**ABOUT THIS TASK**
For the material that follows, return exactly the lines from the one with "2. Script ejemplo para descarga de facturas" through the one with "librería de PHP.", both ends included.

Start of RECORDED DATA

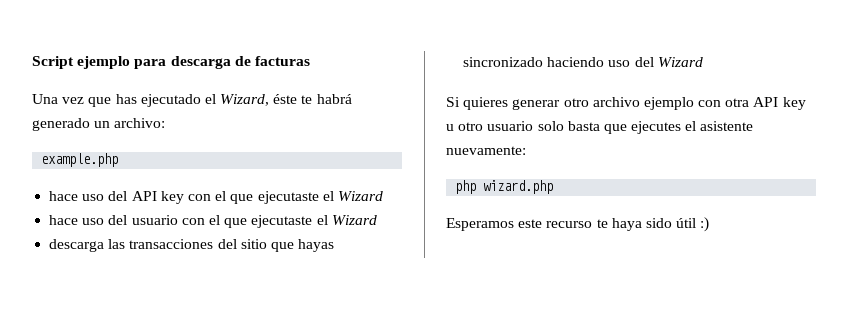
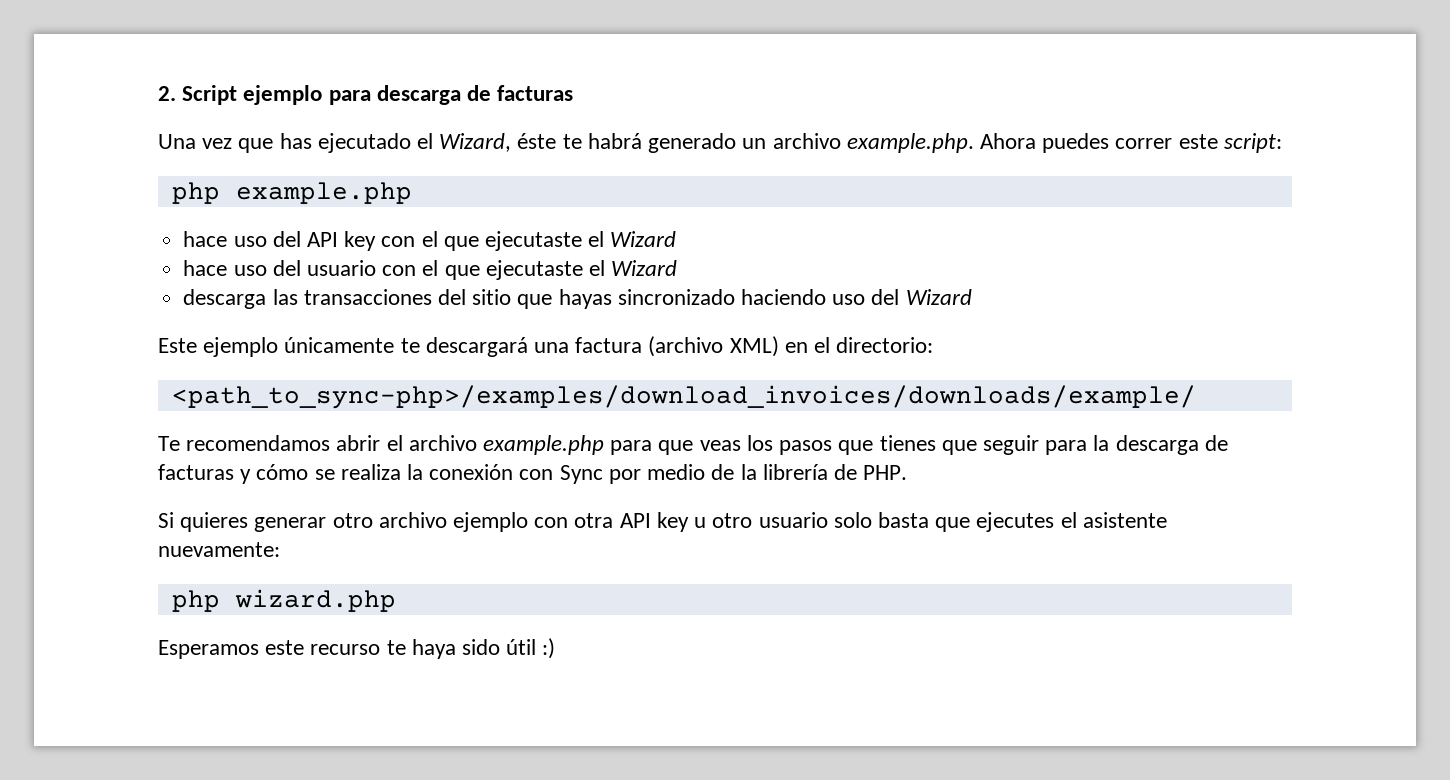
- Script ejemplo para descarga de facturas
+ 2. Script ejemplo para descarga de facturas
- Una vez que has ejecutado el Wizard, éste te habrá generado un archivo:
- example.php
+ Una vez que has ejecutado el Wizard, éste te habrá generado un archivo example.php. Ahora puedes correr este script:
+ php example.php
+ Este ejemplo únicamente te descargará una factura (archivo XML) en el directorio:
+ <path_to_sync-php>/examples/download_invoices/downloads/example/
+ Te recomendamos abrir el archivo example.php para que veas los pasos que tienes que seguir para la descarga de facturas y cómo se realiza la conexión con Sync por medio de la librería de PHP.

End of RECORDED DATA
Start of RECORDED DATA

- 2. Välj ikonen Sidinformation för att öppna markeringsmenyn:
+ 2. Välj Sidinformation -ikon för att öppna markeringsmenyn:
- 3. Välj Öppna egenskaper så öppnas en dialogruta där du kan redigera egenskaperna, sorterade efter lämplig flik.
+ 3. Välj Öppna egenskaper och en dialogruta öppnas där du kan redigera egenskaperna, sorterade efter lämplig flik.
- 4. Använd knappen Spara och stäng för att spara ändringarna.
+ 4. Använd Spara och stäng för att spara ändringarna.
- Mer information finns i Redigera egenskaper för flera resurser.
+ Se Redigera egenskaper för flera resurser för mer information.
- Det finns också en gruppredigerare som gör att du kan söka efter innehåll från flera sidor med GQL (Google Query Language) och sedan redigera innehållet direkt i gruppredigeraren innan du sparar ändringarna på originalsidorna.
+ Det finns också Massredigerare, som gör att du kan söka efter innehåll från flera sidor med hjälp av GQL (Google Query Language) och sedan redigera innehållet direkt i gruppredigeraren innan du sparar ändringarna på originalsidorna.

End of RECORDED DATA
Start of RECORDED DATA

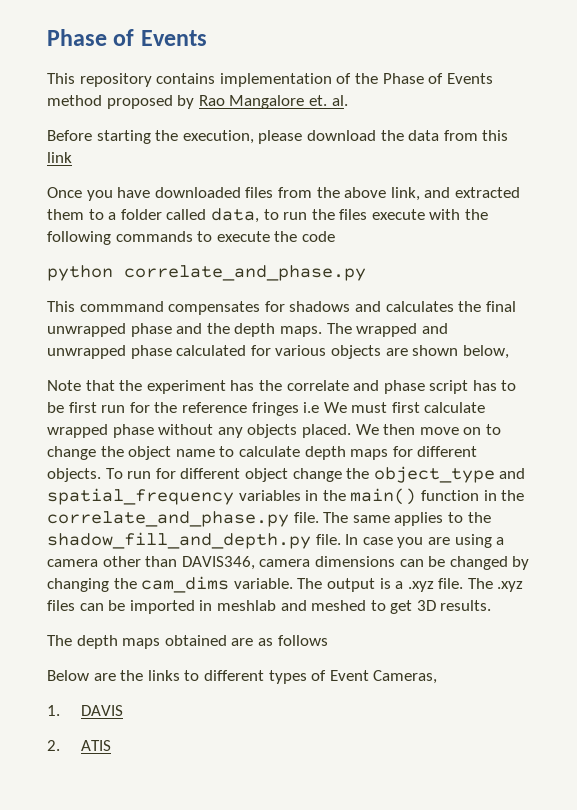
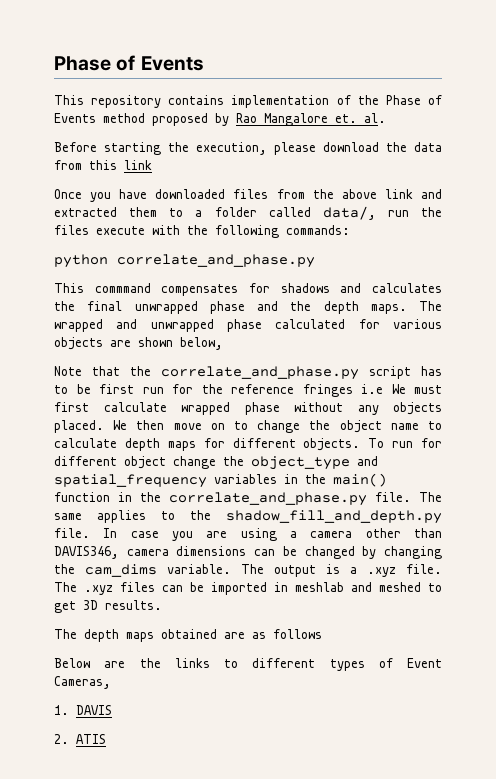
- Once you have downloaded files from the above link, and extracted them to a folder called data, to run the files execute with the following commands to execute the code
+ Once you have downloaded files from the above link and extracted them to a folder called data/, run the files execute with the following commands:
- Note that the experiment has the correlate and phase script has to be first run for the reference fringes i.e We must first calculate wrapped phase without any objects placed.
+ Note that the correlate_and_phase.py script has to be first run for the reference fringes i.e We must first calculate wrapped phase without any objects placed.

End of RECORDED DATA

**REPLY**
+ 2. Script ejemplo para descarga de facturas
- Una vez que has ejecutado el Wizard, éste te habrá generado un archivo:
- example.php
+ Una vez que has ejecutado el Wizard, éste te habrá generado un archivo example.php. Ahora puedes correr este script:
+ php example.php
+ Este ejemplo únicamente te descargará una factura (archivo XML) en el directorio:
+ <path_to_sync-php>/examples/download_invoices/downloads/example/
+ Te recomendamos abrir el archivo example.php para que veas los pasos que tienes que seguir para la descarga de facturas y cómo se realiza la conexión con Sync por medio de la librería de PHP.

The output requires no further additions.